Difference listings:
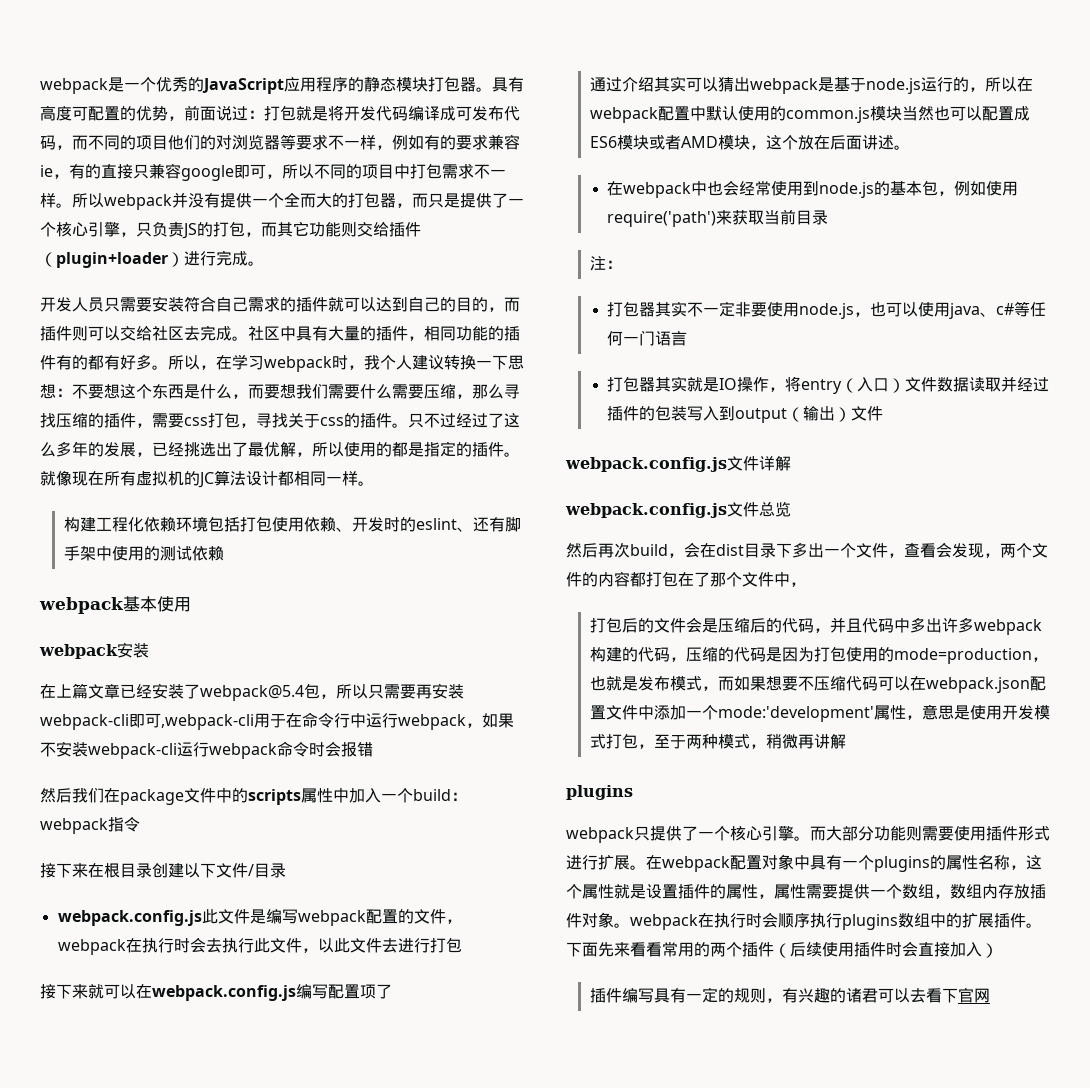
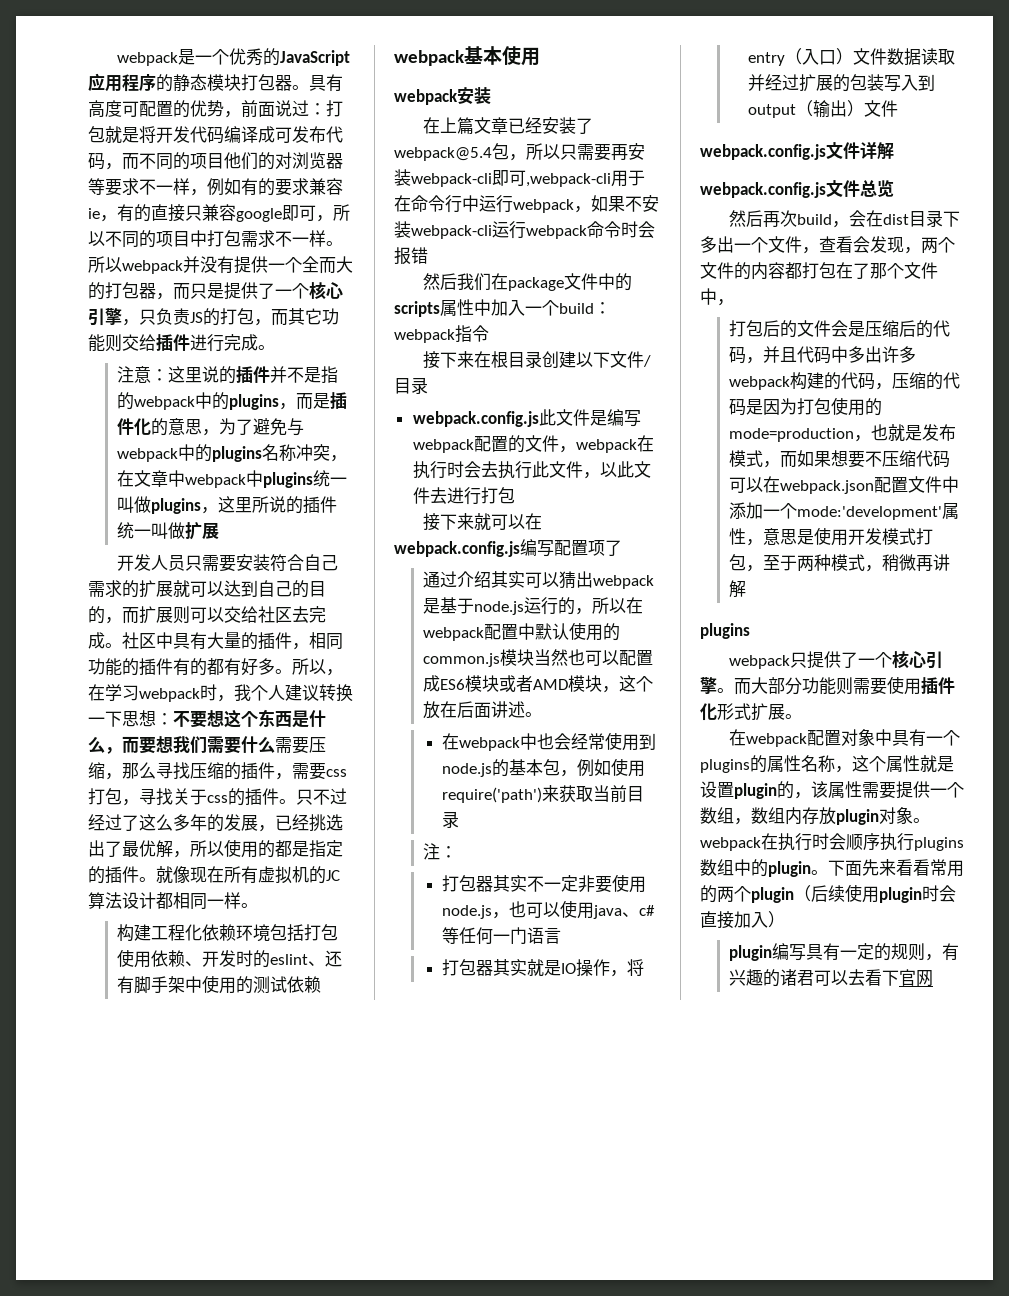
- 所以webpack并没有提供一个全而大的打包器，而只是提供了一个核心引擎，只负责JS的打包，而其它功能则交给插件（plugin+loader）进行完成。
+ 所以webpack并没有提供一个全而大的打包器，而只是提供了一个核心引擎，只负责JS的打包，而其它功能则交给插件进行完成。
+ 注意：这里说的插件并不是指的webpack中的plugins，而是插件化的意思，为了避免与webpack中的plugins名称冲突，在文章中webpack中plugins统一叫做plugins，这里所说的插件统一叫做扩展
- 开发人员只需要安装符合自己需求的插件就可以达到自己的目的，而插件则可以交给社区去完成。
+ 开发人员只需要安装符合自己需求的扩展就可以达到自己的目的，而扩展则可以交给社区去完成。
- 打包器其实就是IO操作，将entry（入口）文件数据读取并经过插件的包装写入到output（输出）文件
+ 打包器其实就是IO操作，将entry（入口）文件数据读取并经过扩展的包装写入到output（输出）文件
- 而大部分功能则需要使用插件形式进行扩展。在webpack配置对象中具有一个plugins的属性名称，这个属性就是设置插件的属性，属性需要提供一个数组，数组内存放插件对象。webpack在执行时会顺序执行plugins数组中的扩展插件。
+ 而大部分功能则需要使用插件化形式扩展。
+ 在webpack配置对象中具有一个plugins的属性名称，这个属性就是设置plugin的，该属性需要提供一个数组，数组内存放plugin对象。webpack在执行时会顺序执行plugins数组中的plugin。
- 下面先来看看常用的两个插件（后续使用插件时会直接加入）
+ 下面先来看看常用的两个plugin（后续使用plugin时会直接加入）
- 插件编写具有一定的规则，有兴趣的诸君可以去看下官网
+ plugin编写具有一定的规则，有兴趣的诸君可以去看下官网

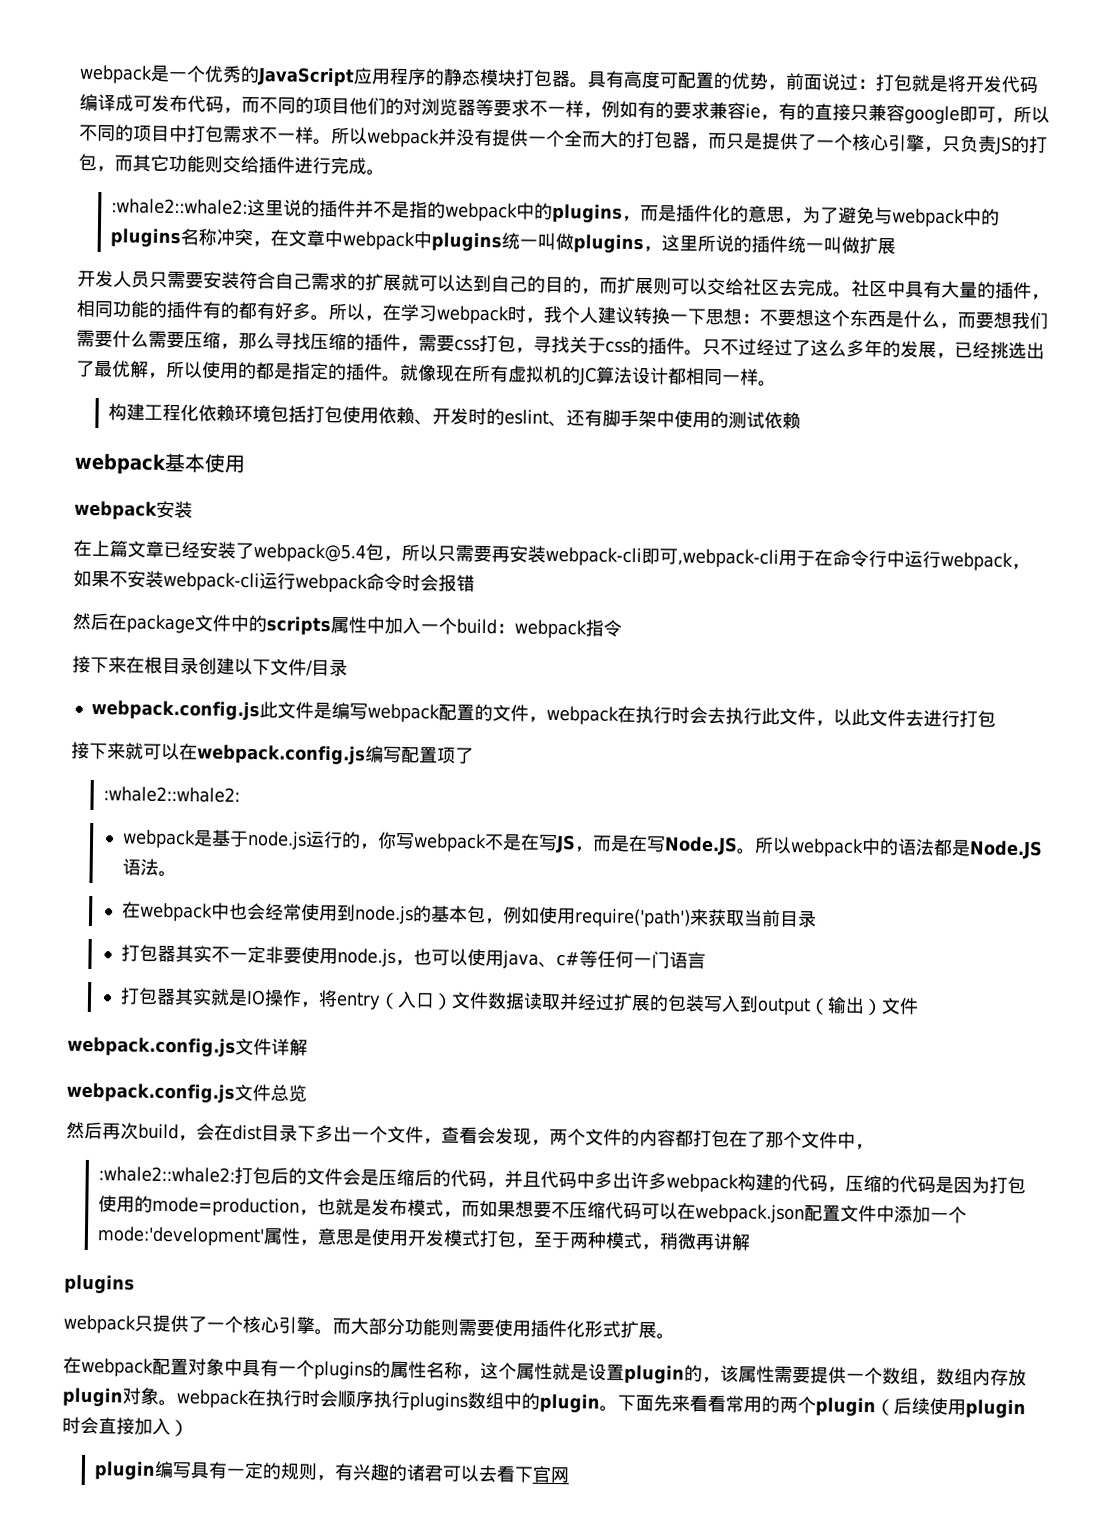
- 注意：这里说的插件并不是指的webpack中的plugins，而是插件化的意思，为了避免与webpack中的plugins名称冲突，在文章中webpack中plugins统一叫做plugins，这里所说的插件统一叫做扩展
+ :whale2::whale2:这里说的插件并不是指的webpack中的plugins，而是插件化的意思，为了避免与webpack中的plugins名称冲突，在文章中webpack中plugins统一叫做plugins，这里所说的插件统一叫做扩展
- 然后我们在package文件中的scripts属性中加入一个build：webpack指令
+ 然后在package文件中的scripts属性中加入一个build：webpack指令
  接下来就可以在webpack.config.js编写配置项了
- 通过介绍其实可以猜出webpack是基于node.js运行的，所以在webpack配置中默认使用的common.js模块当然也可以配置成ES6模块或者AMD模块，这个放在后面讲述。
+ :whale2::whale2:
+ webpack是基于node.js运行的，你写webpack不是在写JS，而是在写Node.JS。所以webpack中的语法都是Node.JS语法。
- 注：
- 打包后的文件会是压缩后的代码，并且代码中多出许多webpack构建的代码，压缩的代码是因为打包使用的mode=production，也就是发布模式，而如果想要不压缩代码可以在webpack.json配置文件中添加一个mode:'development'属性，意思是使用开发模式打包，至于两种模式，稍微再讲解
+ :whale2::whale2:打包后的文件会是压缩后的代码，并且代码中多出许多webpack构建的代码，压缩的代码是因为打包使用的mode=production，也就是发布模式，而如果想要不压缩代码可以在webpack.json配置文件中添加一个mode:'development'属性，意思是使用开发模式打包，至于两种模式，稍微再讲解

▸ **Task**
Each line above should be written out again exactly, without any image.

▸ **Output for this exercise**
- 所以webpack并没有提供一个全而大的打包器，而只是提供了一个核心引擎，只负责JS的打包，而其它功能则交给插件（plugin+loader）进行完成。
+ 所以webpack并没有提供一个全而大的打包器，而只是提供了一个核心引擎，只负责JS的打包，而其它功能则交给插件进行完成。
+ 注意：这里说的插件并不是指的webpack中的plugins，而是插件化的意思，为了避免与webpack中的plugins名称冲突，在文章中webpack中plugins统一叫做plugins，这里所说的插件统一叫做扩展
- 开发人员只需要安装符合自己需求的插件就可以达到自己的目的，而插件则可以交给社区去完成。
+ 开发人员只需要安装符合自己需求的扩展就可以达到自己的目的，而扩展则可以交给社区去完成。
- 打包器其实就是IO操作，将entry（入口）文件数据读取并经过插件的包装写入到output（输出）文件
+ 打包器其实就是IO操作，将entry（入口）文件数据读取并经过扩展的包装写入到output（输出）文件
- 而大部分功能则需要使用插件形式进行扩展。在webpack配置对象中具有一个plugins的属性名称，这个属性就是设置插件的属性，属性需要提供一个数组，数组内存放插件对象。webpack在执行时会顺序执行plugins数组中的扩展插件。
+ 而大部分功能则需要使用插件化形式扩展。
+ 在webpack配置对象中具有一个plugins的属性名称，这个属性就是设置plugin的，该属性需要提供一个数组，数组内存放plugin对象。webpack在执行时会顺序执行plugins数组中的plugin。
- 下面先来看看常用的两个插件（后续使用插件时会直接加入）
+ 下面先来看看常用的两个plugin（后续使用plugin时会直接加入）
- 插件编写具有一定的规则，有兴趣的诸君可以去看下官网
+ plugin编写具有一定的规则，有兴趣的诸君可以去看下官网

- 注意：这里说的插件并不是指的webpack中的plugins，而是插件化的意思，为了避免与webpack中的plugins名称冲突，在文章中webpack中plugins统一叫做plugins，这里所说的插件统一叫做扩展
+ :whale2::whale2:这里说的插件并不是指的webpack中的plugins，而是插件化的意思，为了避免与webpack中的plugins名称冲突，在文章中webpack中plugins统一叫做plugins，这里所说的插件统一叫做扩展
- 然后我们在package文件中的scripts属性中加入一个build：webpack指令
+ 然后在package文件中的scripts属性中加入一个build：webpack指令
  接下来就可以在webpack.config.js编写配置项了
- 通过介绍其实可以猜出webpack是基于node.js运行的，所以在webpack配置中默认使用的common.js模块当然也可以配置成ES6模块或者AMD模块，这个放在后面讲述。
+ :whale2::whale2:
+ webpack是基于node.js运行的，你写webpack不是在写JS，而是在写Node.JS。所以webpack中的语法都是Node.JS语法。
- 注：
- 打包后的文件会是压缩后的代码，并且代码中多出许多webpack构建的代码，压缩的代码是因为打包使用的mode=production，也就是发布模式，而如果想要不压缩代码可以在webpack.json配置文件中添加一个mode:'development'属性，意思是使用开发模式打包，至于两种模式，稍微再讲解
+ :whale2::whale2:打包后的文件会是压缩后的代码，并且代码中多出许多webpack构建的代码，压缩的代码是因为打包使用的mode=production，也就是发布模式，而如果想要不压缩代码可以在webpack.json配置文件中添加一个mode:'development'属性，意思是使用开发模式打包，至于两种模式，稍微再讲解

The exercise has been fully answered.